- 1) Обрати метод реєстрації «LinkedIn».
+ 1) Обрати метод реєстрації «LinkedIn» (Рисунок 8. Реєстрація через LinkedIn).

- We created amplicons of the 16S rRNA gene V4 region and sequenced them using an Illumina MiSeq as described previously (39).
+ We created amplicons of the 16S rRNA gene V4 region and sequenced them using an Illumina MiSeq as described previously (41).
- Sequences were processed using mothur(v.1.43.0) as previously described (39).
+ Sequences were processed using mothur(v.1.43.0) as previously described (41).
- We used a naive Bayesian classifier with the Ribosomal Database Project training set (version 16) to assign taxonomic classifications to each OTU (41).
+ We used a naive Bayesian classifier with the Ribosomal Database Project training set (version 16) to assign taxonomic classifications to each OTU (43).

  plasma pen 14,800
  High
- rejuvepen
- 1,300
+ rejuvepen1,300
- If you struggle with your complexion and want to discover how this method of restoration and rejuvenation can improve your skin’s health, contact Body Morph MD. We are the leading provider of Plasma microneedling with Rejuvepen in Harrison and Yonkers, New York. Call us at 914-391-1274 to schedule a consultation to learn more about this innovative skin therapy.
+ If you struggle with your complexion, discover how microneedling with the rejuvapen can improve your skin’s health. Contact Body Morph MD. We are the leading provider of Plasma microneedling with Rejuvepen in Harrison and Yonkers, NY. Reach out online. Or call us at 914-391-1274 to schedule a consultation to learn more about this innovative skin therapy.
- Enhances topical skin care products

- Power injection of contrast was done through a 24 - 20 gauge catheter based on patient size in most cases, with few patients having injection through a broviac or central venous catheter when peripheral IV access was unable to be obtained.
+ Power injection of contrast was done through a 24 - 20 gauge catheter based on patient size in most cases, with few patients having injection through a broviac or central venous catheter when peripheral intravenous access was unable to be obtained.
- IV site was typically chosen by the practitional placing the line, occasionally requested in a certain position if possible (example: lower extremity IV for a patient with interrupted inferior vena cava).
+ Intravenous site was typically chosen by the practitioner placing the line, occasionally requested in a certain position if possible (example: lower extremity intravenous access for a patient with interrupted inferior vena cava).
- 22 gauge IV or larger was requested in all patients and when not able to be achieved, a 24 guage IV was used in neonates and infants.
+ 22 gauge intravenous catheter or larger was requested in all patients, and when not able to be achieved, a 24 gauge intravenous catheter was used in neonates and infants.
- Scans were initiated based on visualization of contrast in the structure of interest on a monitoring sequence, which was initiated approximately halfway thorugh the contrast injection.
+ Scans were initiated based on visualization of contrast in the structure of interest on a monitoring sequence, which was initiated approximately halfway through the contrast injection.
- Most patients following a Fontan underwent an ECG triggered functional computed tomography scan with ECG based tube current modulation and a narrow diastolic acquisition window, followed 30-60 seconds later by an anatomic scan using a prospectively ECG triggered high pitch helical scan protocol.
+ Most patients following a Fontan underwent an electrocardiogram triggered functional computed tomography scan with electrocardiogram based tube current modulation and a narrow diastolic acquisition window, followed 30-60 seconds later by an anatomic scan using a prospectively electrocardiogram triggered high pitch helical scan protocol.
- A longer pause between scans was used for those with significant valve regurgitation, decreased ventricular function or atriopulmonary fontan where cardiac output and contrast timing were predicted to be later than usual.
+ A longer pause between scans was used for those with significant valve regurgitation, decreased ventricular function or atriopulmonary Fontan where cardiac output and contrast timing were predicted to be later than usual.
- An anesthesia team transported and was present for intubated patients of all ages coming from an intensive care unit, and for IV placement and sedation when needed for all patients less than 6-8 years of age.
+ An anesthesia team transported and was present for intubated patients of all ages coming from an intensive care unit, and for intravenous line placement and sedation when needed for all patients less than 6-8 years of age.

Problem to work on
Produce a word-for-word restatement of all the records.

Exercise solution
- 1) Обрати метод реєстрації «LinkedIn».
+ 1) Обрати метод реєстрації «LinkedIn» (Рисунок 8. Реєстрація через LinkedIn).

- We created amplicons of the 16S rRNA gene V4 region and sequenced them using an Illumina MiSeq as described previously (39).
+ We created amplicons of the 16S rRNA gene V4 region and sequenced them using an Illumina MiSeq as described previously (41).
- Sequences were processed using mothur(v.1.43.0) as previously described (39).
+ Sequences were processed using mothur(v.1.43.0) as previously described (41).
- We used a naive Bayesian classifier with the Ribosomal Database Project training set (version 16) to assign taxonomic classifications to each OTU (41).
+ We used a naive Bayesian classifier with the Ribosomal Database Project training set (version 16) to assign taxonomic classifications to each OTU (43).

  plasma pen 14,800
  High
- rejuvepen
- 1,300
+ rejuvepen1,300
- If you struggle with your complexion and want to discover how this method of restoration and rejuvenation can improve your skin’s health, contact Body Morph MD. We are the leading provider of Plasma microneedling with Rejuvepen in Harrison and Yonkers, New York. Call us at 914-391-1274 to schedule a consultation to learn more about this innovative skin therapy.
+ If you struggle with your complexion, discover how microneedling with the rejuvapen can improve your skin’s health. Contact Body Morph MD. We are the leading provider of Plasma microneedling with Rejuvepen in Harrison and Yonkers, NY. Reach out online. Or call us at 914-391-1274 to schedule a consultation to learn more about this innovative skin therapy.
- Enhances topical skin care products

- Power injection of contrast was done through a 24 - 20 gauge catheter based on patient size in most cases, with few patients having injection through a broviac or central venous catheter when peripheral IV access was unable to be obtained.
+ Power injection of contrast was done through a 24 - 20 gauge catheter based on patient size in most cases, with few patients having injection through a broviac or central venous catheter when peripheral intravenous access was unable to be obtained.
- IV site was typically chosen by the practitional placing the line, occasionally requested in a certain position if possible (example: lower extremity IV for a patient with interrupted inferior vena cava).
+ Intravenous site was typically chosen by the practitioner placing the line, occasionally requested in a certain position if possible (example: lower extremity intravenous access for a patient with interrupted inferior vena cava).
- 22 gauge IV or larger was requested in all patients and when not able to be achieved, a 24 guage IV was used in neonates and infants.
+ 22 gauge intravenous catheter or larger was requested in all patients, and when not able to be achieved, a 24 gauge intravenous catheter was used in neonates and infants.
- Scans were initiated based on visualization of contrast in the structure of interest on a monitoring sequence, which was initiated approximately halfway thorugh the contrast injection.
+ Scans were initiated based on visualization of contrast in the structure of interest on a monitoring sequence, which was initiated approximately halfway through the contrast injection.
- Most patients following a Fontan underwent an ECG triggered functional computed tomography scan with ECG based tube current modulation and a narrow diastolic acquisition window, followed 30-60 seconds later by an anatomic scan using a prospectively ECG triggered high pitch helical scan protocol.
+ Most patients following a Fontan underwent an electrocardiogram triggered functional computed tomography scan with electrocardiogram based tube current modulation and a narrow diastolic acquisition window, followed 30-60 seconds later by an anatomic scan using a prospectively electrocardiogram triggered high pitch helical scan protocol.
- A longer pause between scans was used for those with significant valve regurgitation, decreased ventricular function or atriopulmonary fontan where cardiac output and contrast timing were predicted to be later than usual.
+ A longer pause between scans was used for those with significant valve regurgitation, decreased ventricular function or atriopulmonary Fontan where cardiac output and contrast timing were predicted to be later than usual.
- An anesthesia team transported and was present for intubated patients of all ages coming from an intensive care unit, and for IV placement and sedation when needed for all patients less than 6-8 years of age.
+ An anesthesia team transported and was present for intubated patients of all ages coming from an intensive care unit, and for intravenous line placement and sedation when needed for all patients less than 6-8 years of age.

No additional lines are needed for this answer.